Start of Material provided

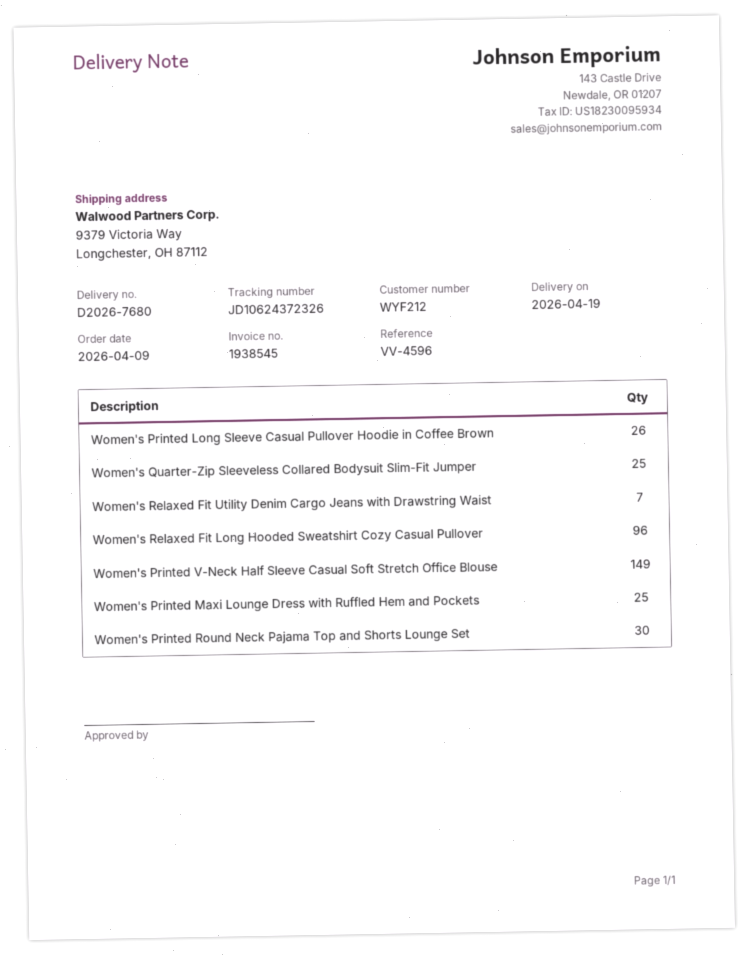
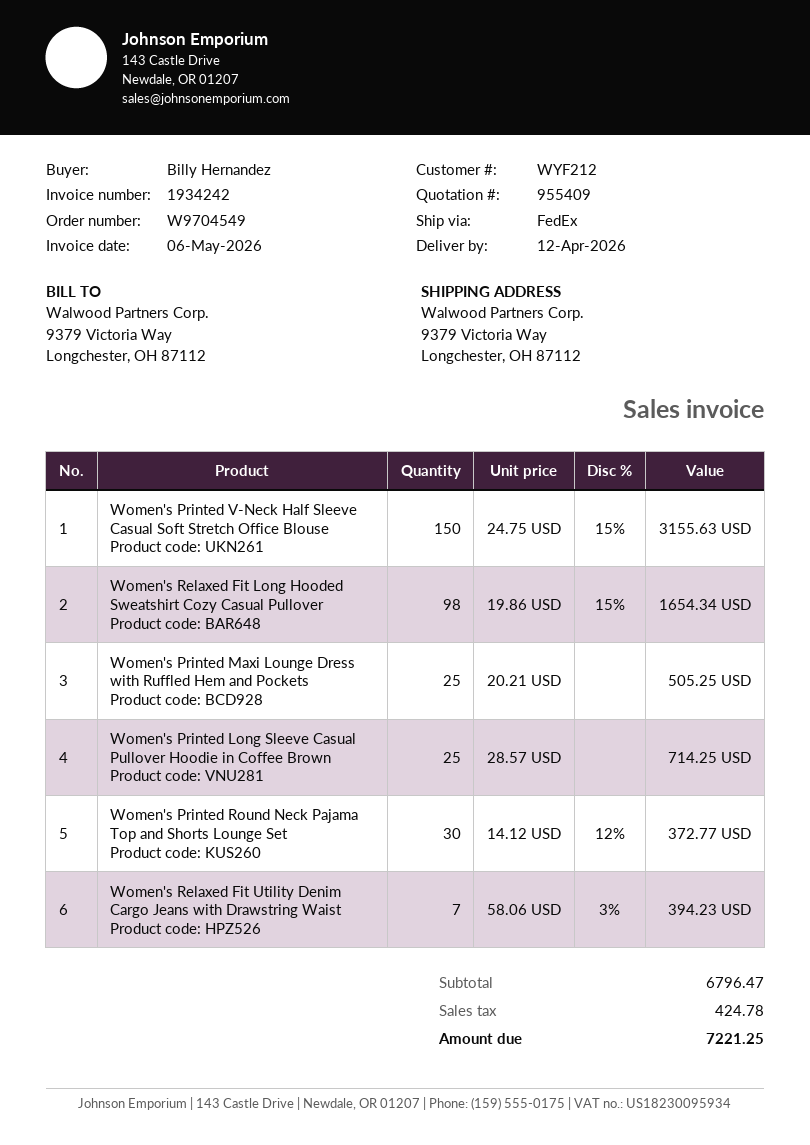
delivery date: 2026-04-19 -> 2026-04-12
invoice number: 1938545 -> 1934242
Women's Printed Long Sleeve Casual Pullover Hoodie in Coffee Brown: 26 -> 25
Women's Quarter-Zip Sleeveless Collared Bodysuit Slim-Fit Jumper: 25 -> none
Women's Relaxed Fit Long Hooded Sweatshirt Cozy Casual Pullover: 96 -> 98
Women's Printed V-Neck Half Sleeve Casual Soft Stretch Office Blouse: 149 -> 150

End of Material provided
Start of Material provided

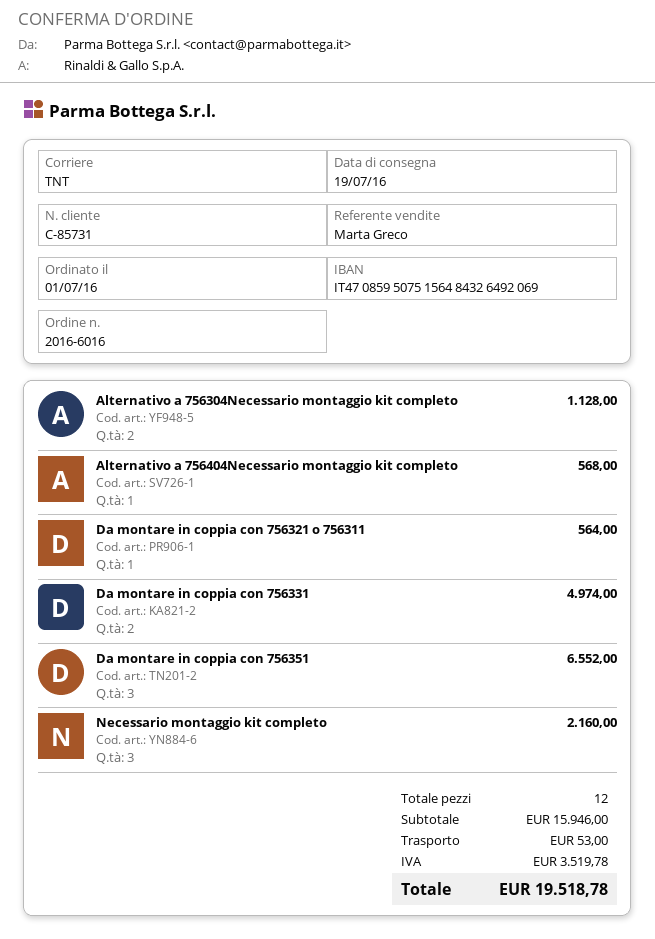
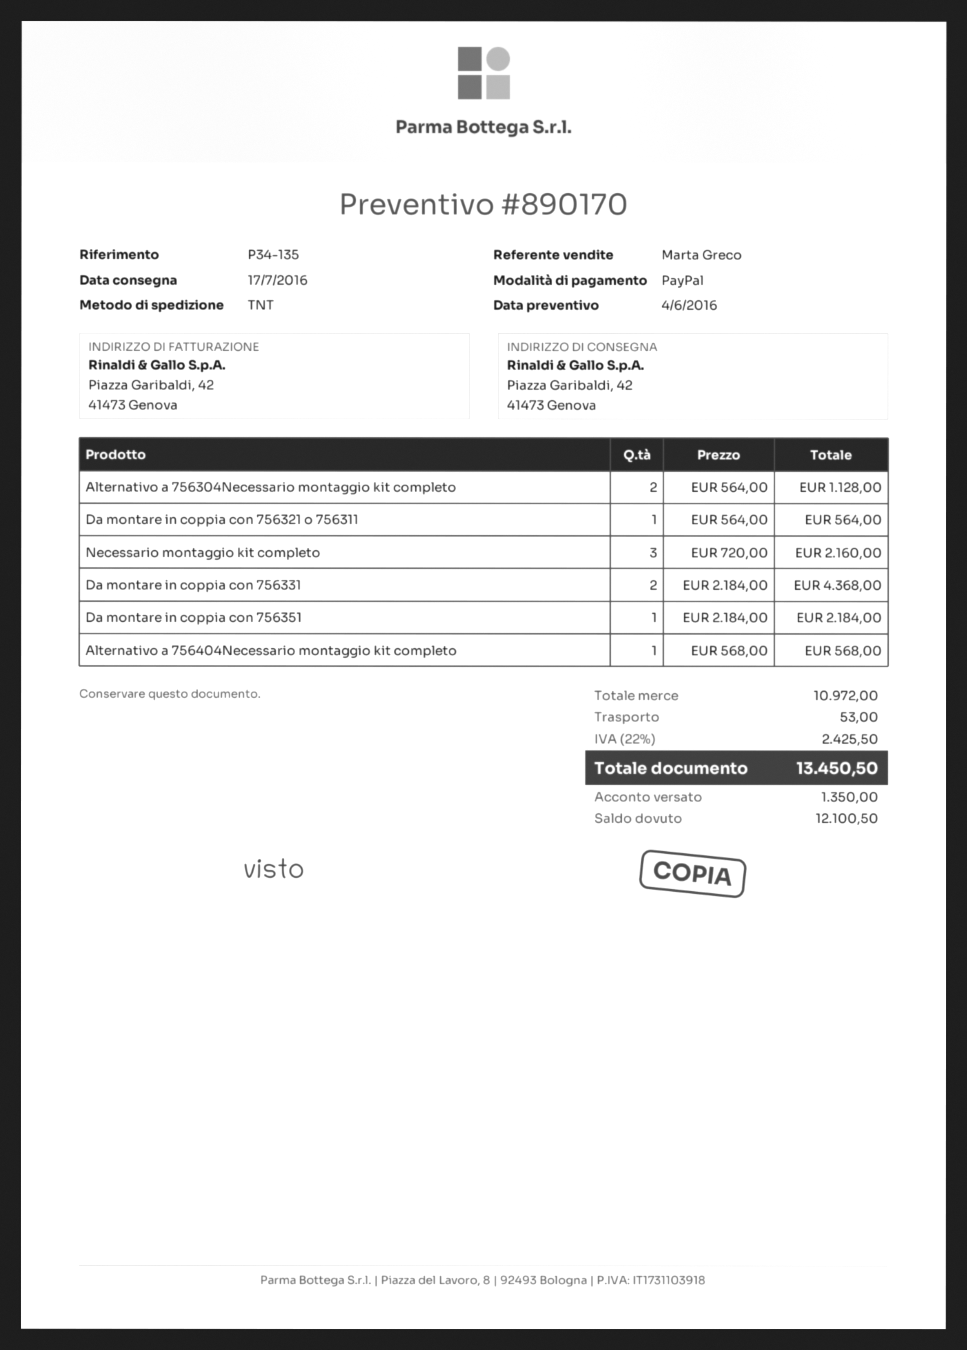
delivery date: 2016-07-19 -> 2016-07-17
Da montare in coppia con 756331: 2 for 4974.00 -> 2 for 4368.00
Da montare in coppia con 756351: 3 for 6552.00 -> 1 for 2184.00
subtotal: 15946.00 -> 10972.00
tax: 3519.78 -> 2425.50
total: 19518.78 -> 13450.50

End of Material provided

What you need to do:
Please, from the material above, copy only the lines from the line with "Women's Relaxed Fit" up to and including the line with "Women's Printed V-Neck", exactly as written.

Exercise response:
Women's Relaxed Fit Long Hooded Sweatshirt Cozy Casual Pullover: 96 -> 98
Women's Printed V-Neck Half Sleeve Casual Soft Stretch Office Blouse: 149 -> 150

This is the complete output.